Subject: Re: [PATCHSET v5] Make background writeback great again for the first
 time
To: Jan Kara <jack@suse.cz>
References: <1461686131-22999-1-git-send-email-axboe@fb.com>
 <20160427180105.GA17362@quack2.suse.cz> <5721021E.8060006@fb.com>
 <20160427203708.GA25397@kernel.dk> <20160427205915.GC25397@kernel.dk>
 <20160428115401.GD17362@quack2.suse.cz>
Cc: linux-kernel@vger.kernel.org, linux-fsdevel@vger.kernel.org,
        linux-block@vger.kernel.org, dchinner@redhat.com,
        sedat.dilek@gmail.com
From: Jens Axboe <axboe@kernel.dk>
Message-ID: <57225A91.50002@kernel.dk>
Date: Thu, 28 Apr 2016 12:46:41 -0600
User-Agent: Mozilla/5.0 (X11; Linux x86_64; rv:38.0) Gecko/20100101
 Thunderbird/38.7.2
MIME-Version: 1.0
In-Reply-To: <20160428115401.GD17362@quack2.suse.cz>
Content-Type: text/plain; charset=windows-1252; format=flowed
Content-Transfer-Encoding: 7bit
Sender: linux-kernel-owner@vger.kernel.org
Content-Length: 4665
Lines: 111

On 04/28/2016 05:54 AM, Jan Kara wrote:
> On Wed 27-04-16 14:59:15, Jens Axboe wrote:
>> On Wed, Apr 27 2016, Jens Axboe wrote:
>>> On Wed, Apr 27 2016, Jens Axboe wrote:
>>>> On 04/27/2016 12:01 PM, Jan Kara wrote:
>>>>> Hi,
>>>>>
>>>>> On Tue 26-04-16 09:55:23, Jens Axboe wrote:
>>>>>> Since the dawn of time, our background buffered writeback has sucked.
>>>>>> When we do background buffered writeback, it should have little impact
>>>>>> on foreground activity. That's the definition of background activity...
>>>>>> But for as long as I can remember, heavy buffered writers have not
>>>>>> behaved like that. For instance, if I do something like this:
>>>>>>
>>>>>> $ dd if=/dev/zero of=foo bs=1M count=10k
>>>>>>
>>>>>> on my laptop, and then try and start chrome, it basically won't start
>>>>>> before the buffered writeback is done. Or, for server oriented
>>>>>> workloads, where installation of a big RPM (or similar) adversely
>>>>>> impacts database reads or sync writes. When that happens, I get people
>>>>>> yelling at me.
>>>>>>
>>>>>> I have posted plenty of results previously, I'll keep it shorter
>>>>>> this time. Here's a run on my laptop, using read-to-pipe-async for
>>>>>> reading a 5g file, and rewriting it. You can find this test program
>>>>>> in the fio git repo.
>>>>>
>>>>> I have tested your patchset on my test system. Generally I have observed
>>>>> noticeable drop in average throughput for heavy background writes without
>>>>> any other disk activity and also somewhat increased variance in the
>>>>> runtimes.
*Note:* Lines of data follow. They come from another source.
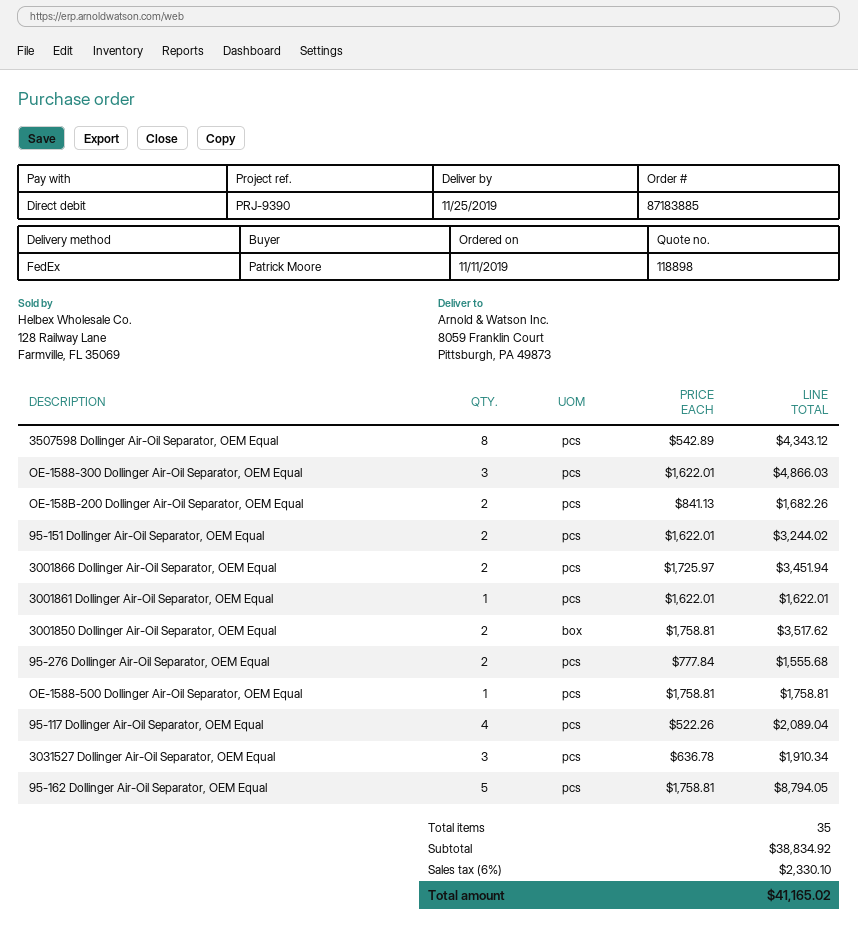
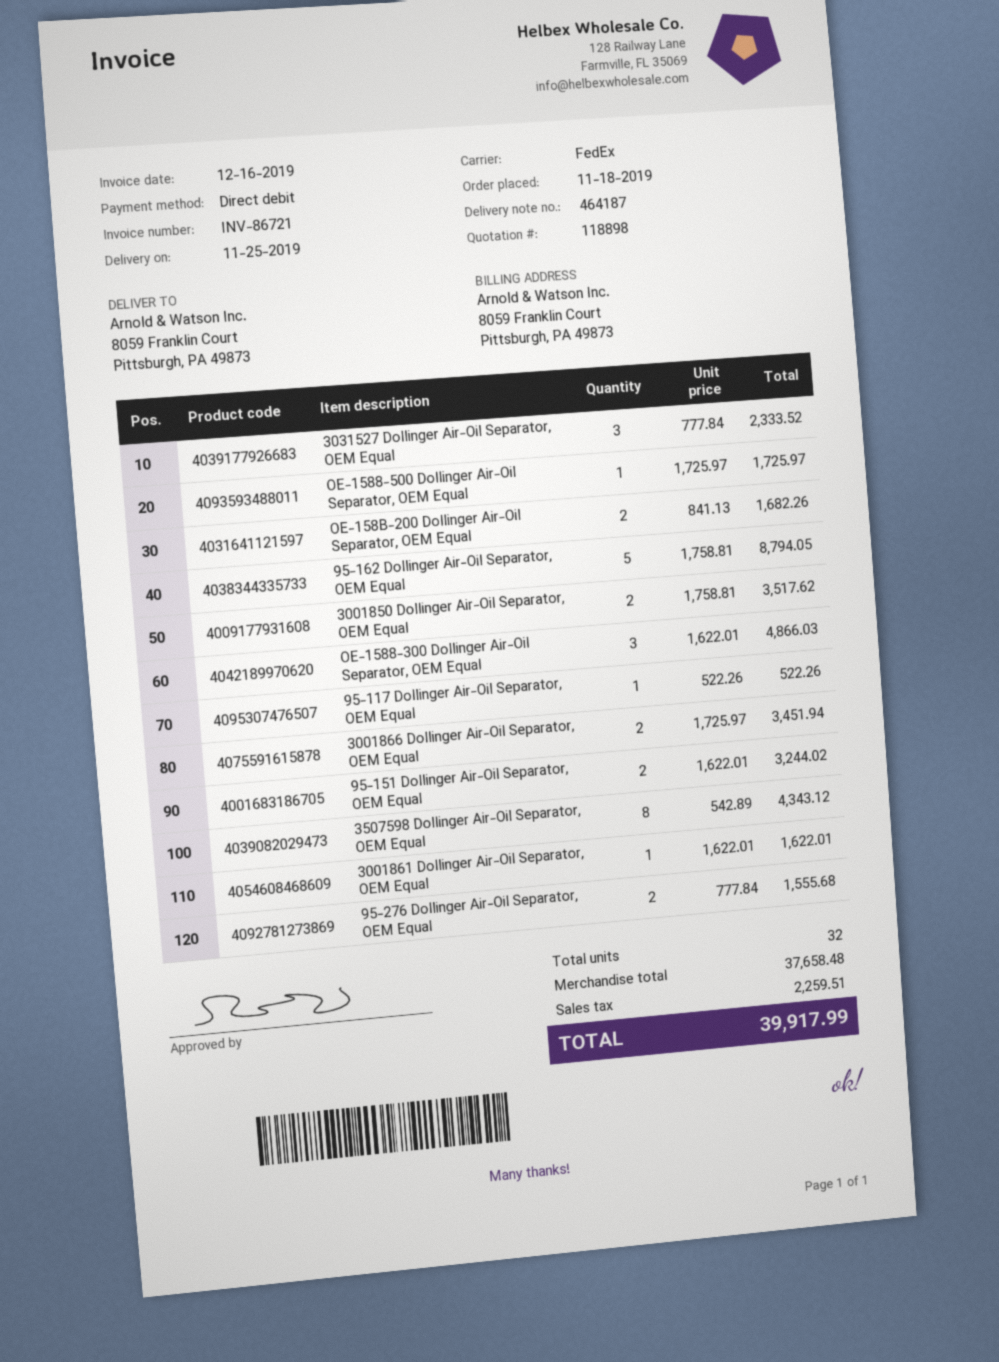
order date: 2019-11-11 -> 2019-11-18
OE-1588-500 Dollinger Air-Oil Separator, OEM Equal: 1 x 1758.81 = 1758.81 -> 1 x 1725.97 = 1725.97
95-117 Dollinger Air-Oil Separator, OEM Equal: 4 x 522.26 = 2089.04 -> 1 x 522.26 = 522.26
3031527 Dollinger Air-Oil Separator, OEM Equal: 3 x 636.78 = 1910.34 -> 3 x 777.84 = 2333.52
total quantity: 35 -> 32
subtotal: 38834.92 -> 37658.48
tax: 2330.10 -> 2259.51
total: 41165.02 -> 39917.99

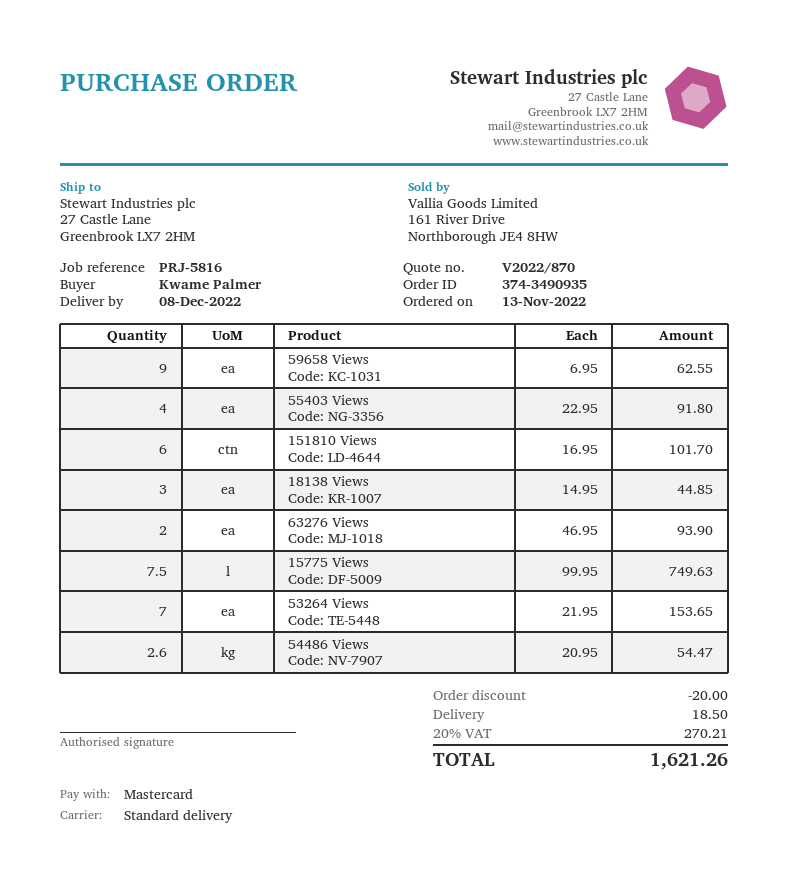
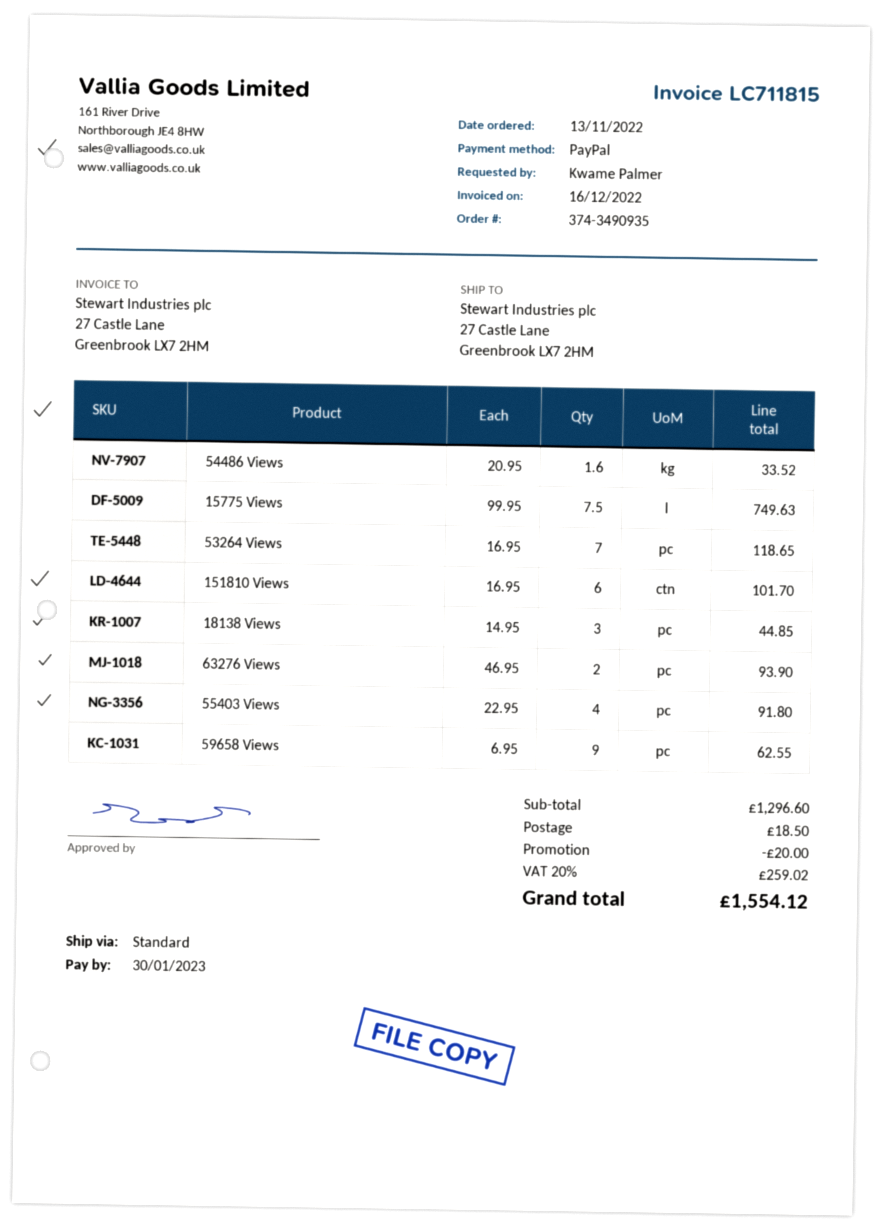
payment method: Mastercard -> PayPal
53264 Views: 7 x 21.95 = 153.65 -> 7 x 16.95 = 118.65
54486 Views: 2.6 x 20.95 = 54.47 -> 1.6 x 20.95 = 33.52
tax: 20% = 270.21 -> 20% = 259.02
total: 1621.26 -> 1554.12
It is most visible on this simple testcases:
>>>>>
>>>>> dd if=/dev/zero of=/mnt/file bs=1M count=10000
>>>>>
>>>>> and
>>>>>
>>>>> dd if=/dev/zero of=/mnt/file bs=1M count=10000 conv=fsync
>>>>>
>>>>> The machine has 4GB of ram, /mnt is an ext3 filesystem that is freshly
>>>>> created before each dd run on a dedicated disk.
>>>>>
>>>>> Without your patches I get pretty stable dd runtimes for both cases:
>>>>>
>>>>> dd if=/dev/zero of=/mnt/file bs=1M count=10000
>>>>> Runtimes: 87.9611 87.3279 87.2554
>>>>>
>>>>> dd if=/dev/zero of=/mnt/file bs=1M count=10000 conv=fsync
>>>>> Runtimes: 93.3502 93.2086 93.541
>>>>>
>>>>> With your patches the numbers look like:
>>>>>
>>>>> dd if=/dev/zero of=/mnt/file bs=1M count=10000
>>>>> Runtimes: 108.183, 97.184, 99.9587
>>>>>
>>>>> dd if=/dev/zero of=/mnt/file bs=1M count=10000 conv=fsync
>>>>> Runtimes: 104.9, 102.775, 102.892
>>>>>
>>>>> I have checked whether the variance is due to some interaction with CFQ
>>>>> which is used for the disk. When I switched the disk to deadline, I still
>>>>> get some variance although, the throughput is still ~10% lower:
>>>>>
>>>>> dd if=/dev/zero of=/mnt/file bs=1M count=10000
>>>>> Runtimes: 100.417 100.643 100.866
>>>>>
>>>>> dd if=/dev/zero of=/mnt/file bs=1M count=10000 conv=fsync
>>>>> Runtimes: 104.208 106.341 105.483
>>>>>
>>>>> The disk is rotational SATA drive with writeback cache, queue depth of the
>>>>> disk reported in /sys/block/sdb/device/queue_depth is 1.
>>>>>
>>>>> So I think we still need some tweaking on the low end of the storage
>>>>> spectrum so that we don't lose 10% of throughput for simple cases like
>>>>> this.
>>>>
>>>> Thanks for testing, Jan! I haven't tried old QD=1 SATA. I wonder if
>>>> you are seeing smaller requests, and that is why it both varies and
>>>> you get lower throughput? I'll try and setup a test here similar to
>>>> yours.
>>>
>>> Jan, care to try the below patch? I can't fully reproduce your issue on
>>> a SCSI disk limited to QD=1, but I have a feeling this might help. It's
>>> a bit of a hack, but the general idea is to allow one more request to
>>> build up for QD=1 devices. That eliminates wait time between one request
>>> finishing, and the next being submitted.
>>
>> That accidentally added a potentially stall, this one is both cleaner
>> and should have that fixed.
>>
> ..
>> -	rwb->wb_max = 1 + ((depth - 1) >> min(31U, rwb->scale_step));
>> -	rwb->wb_normal = (rwb->wb_max + 1) / 2;
>> -	rwb->wb_background = (rwb->wb_max + 3) / 4;
>> +	if (rwb->queue_depth == 1) {
>> +		rwb->wb_max = rwb->wb_normal = 2;
>> +		rwb->wb_background = 1;
>
> This breaks the detection of too big scale_step in scale_up() where we key
> of wb_max == 1 value. However even with that fixed no luck :(:

Yeah, I need to look at that. For QD=1, I think the only sensible values 
for max/normal/bg is 2/2/1 and 1/1/1 if we step down.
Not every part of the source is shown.